INSTRUCTIONS TO FOLLOW
Every line of the records below that holds the word "Released" should be copied out.

RECORDS SHOWN
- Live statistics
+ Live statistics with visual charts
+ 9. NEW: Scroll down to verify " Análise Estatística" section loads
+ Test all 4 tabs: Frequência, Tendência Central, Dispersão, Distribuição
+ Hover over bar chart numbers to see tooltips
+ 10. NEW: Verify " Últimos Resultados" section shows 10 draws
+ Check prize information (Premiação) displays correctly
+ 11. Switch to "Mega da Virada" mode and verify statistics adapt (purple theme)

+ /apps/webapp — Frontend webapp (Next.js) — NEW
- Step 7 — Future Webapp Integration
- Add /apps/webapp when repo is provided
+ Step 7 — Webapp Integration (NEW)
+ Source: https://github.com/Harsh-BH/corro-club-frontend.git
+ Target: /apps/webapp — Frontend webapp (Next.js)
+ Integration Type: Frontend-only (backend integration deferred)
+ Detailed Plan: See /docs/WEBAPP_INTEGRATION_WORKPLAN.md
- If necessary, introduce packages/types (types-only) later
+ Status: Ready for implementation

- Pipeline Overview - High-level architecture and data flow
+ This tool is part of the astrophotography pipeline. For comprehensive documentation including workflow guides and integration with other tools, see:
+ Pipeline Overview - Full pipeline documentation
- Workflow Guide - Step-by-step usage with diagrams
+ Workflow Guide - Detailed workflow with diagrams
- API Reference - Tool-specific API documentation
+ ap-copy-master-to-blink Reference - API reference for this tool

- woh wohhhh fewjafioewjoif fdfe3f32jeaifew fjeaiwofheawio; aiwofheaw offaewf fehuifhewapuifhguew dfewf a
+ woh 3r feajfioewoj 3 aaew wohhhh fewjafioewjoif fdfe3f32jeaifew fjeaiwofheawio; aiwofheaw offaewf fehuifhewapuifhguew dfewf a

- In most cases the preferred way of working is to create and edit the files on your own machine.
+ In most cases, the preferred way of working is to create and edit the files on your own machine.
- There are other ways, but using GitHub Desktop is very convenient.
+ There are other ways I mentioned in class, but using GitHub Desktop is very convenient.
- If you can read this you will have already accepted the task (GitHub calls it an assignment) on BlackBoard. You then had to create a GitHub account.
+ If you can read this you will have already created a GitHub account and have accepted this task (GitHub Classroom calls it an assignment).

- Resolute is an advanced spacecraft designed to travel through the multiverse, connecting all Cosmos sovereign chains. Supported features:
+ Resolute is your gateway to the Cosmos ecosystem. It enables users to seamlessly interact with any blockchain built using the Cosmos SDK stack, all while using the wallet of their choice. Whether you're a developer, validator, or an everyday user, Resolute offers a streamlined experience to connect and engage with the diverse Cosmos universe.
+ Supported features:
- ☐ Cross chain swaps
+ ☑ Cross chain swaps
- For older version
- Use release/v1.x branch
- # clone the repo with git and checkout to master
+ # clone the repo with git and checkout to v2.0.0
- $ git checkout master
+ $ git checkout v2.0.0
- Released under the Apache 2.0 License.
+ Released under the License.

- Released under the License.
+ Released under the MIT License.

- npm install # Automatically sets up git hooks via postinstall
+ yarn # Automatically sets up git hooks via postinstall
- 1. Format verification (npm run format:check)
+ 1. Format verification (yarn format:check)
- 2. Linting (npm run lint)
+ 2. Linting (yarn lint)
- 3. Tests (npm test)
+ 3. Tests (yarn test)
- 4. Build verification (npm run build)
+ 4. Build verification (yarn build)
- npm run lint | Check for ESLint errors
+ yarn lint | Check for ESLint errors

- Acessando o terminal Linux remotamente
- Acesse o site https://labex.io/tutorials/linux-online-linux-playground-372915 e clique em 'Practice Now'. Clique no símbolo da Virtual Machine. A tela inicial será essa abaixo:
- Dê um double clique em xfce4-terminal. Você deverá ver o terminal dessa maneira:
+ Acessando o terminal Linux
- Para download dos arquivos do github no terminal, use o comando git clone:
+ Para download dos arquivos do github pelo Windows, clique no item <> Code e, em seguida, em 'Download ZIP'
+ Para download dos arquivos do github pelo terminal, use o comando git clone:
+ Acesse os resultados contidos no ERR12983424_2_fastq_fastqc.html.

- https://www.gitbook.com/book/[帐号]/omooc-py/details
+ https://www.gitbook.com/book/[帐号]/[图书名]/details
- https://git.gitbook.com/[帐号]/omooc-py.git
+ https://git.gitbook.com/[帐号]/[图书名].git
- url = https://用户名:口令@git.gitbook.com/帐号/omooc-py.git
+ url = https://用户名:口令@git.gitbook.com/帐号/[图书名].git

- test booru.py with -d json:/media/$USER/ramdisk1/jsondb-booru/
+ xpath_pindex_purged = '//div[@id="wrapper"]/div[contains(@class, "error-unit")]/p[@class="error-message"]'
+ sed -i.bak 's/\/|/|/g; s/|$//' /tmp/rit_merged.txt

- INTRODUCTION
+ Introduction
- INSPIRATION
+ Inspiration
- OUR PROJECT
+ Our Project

ANSWER TO THIS EXERCISE
- Released under the Apache 2.0 License.
+ Released under the License.
- Released under the License.
+ Released under the MIT License.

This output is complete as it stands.